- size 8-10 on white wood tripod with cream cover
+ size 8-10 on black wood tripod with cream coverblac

--

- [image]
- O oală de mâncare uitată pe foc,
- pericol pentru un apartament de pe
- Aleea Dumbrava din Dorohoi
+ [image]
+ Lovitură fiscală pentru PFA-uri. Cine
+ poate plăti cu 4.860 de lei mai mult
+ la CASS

§ **Exercise**: Take the stretch of lines above from the one containing "- size 8-10" through the one containing "with cream coverblac" and repeat it exactly, adding no other line.

§ **Written solution**:
- size 8-10 on white wood tripod with cream cover
+ size 8-10 on black wood tripod with cream coverblac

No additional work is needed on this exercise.